In Belgium it is between 15˚C and 25˚c all the year with few extremes on either sides. Nobody need 3 digits to tell if it's warm or not.

1 comments

In other words "in the 10's" and "in the 20's" are completely unhelpful statements. In Fahrenheit the range you named is 59℉ and 77℉. "Low to mid 60's" and "mid 70's" communicates with fewer significant digits. 50's and 80's tell you something significant with just one digit.

So Belgium is a perfect example of a place where Fahrenheit would be better.

Saying 23 (°C) is less significant figures than "low to mid 70's (°F)" is language lawyering at best. You're ignoring the significant digits expressed by "low to mid".
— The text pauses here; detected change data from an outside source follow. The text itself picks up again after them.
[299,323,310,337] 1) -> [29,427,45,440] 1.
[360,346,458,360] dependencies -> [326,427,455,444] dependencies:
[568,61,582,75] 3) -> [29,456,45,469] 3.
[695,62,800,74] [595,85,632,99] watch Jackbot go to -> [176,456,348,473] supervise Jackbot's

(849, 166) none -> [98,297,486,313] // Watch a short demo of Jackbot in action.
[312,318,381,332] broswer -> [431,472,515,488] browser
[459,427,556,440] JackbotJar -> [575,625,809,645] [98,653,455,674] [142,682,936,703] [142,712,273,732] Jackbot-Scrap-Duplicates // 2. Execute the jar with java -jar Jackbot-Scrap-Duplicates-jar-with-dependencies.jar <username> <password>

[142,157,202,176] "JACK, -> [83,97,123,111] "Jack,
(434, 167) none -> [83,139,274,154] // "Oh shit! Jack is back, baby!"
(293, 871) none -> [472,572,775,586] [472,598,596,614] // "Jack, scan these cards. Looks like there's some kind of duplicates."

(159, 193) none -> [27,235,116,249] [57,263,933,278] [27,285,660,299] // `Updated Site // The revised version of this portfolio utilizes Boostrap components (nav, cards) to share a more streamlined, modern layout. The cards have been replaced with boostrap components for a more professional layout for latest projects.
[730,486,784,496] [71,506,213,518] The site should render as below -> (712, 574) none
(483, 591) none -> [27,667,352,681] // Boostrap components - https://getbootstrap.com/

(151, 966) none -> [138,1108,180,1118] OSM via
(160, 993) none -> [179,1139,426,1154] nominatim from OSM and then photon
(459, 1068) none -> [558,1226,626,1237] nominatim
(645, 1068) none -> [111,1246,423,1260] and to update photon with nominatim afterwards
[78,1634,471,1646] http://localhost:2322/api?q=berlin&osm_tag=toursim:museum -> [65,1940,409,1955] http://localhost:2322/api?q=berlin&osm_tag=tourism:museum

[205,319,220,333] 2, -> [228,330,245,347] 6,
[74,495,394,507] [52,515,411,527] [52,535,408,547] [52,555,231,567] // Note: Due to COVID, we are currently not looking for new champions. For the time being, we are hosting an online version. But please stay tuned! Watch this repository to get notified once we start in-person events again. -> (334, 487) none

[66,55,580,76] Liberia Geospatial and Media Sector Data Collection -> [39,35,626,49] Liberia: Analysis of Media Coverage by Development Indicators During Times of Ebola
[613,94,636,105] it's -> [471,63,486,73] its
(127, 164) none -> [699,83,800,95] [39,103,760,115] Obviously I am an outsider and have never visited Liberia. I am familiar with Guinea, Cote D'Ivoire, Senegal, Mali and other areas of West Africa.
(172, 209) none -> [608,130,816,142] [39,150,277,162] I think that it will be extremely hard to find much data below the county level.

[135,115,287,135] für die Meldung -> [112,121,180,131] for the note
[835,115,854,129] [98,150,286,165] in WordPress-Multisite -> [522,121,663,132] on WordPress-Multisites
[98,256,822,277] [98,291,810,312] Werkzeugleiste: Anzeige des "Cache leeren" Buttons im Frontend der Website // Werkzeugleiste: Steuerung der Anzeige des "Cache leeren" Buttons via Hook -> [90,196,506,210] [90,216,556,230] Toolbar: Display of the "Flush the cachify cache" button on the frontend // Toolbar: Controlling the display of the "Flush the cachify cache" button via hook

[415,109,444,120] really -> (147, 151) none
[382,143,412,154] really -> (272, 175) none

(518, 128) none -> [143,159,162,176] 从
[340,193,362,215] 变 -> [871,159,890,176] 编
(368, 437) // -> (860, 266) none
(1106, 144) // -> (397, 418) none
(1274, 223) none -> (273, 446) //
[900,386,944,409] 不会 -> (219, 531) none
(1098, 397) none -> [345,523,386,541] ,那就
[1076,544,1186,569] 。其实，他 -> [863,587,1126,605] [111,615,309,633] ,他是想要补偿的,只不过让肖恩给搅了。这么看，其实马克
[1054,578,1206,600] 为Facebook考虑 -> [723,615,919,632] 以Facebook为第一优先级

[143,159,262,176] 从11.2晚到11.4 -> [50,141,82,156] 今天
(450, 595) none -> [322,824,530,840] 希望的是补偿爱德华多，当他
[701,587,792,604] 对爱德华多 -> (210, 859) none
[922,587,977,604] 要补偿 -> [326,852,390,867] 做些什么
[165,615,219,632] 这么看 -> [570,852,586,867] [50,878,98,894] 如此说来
(And, for the record, "low 20's" °C would be 68–73°F, which is a perfectly useful range, just with a slightly shifted boundary than what both of us are used to.)

|{low, medium, high}| < |{0,1,2,3,4,5,6,7,8,9}|

where |s| := the cardinality of s

Well, it'd be "low", "low-to-mid", "mid", "mid-to-high", and "high". So essentially dividing every 2°F, but not really, because the boundaries are fuzzy and quite possibly overlap.

Only slightly less cardinality, a phrase that takes longer to say, and much less precision.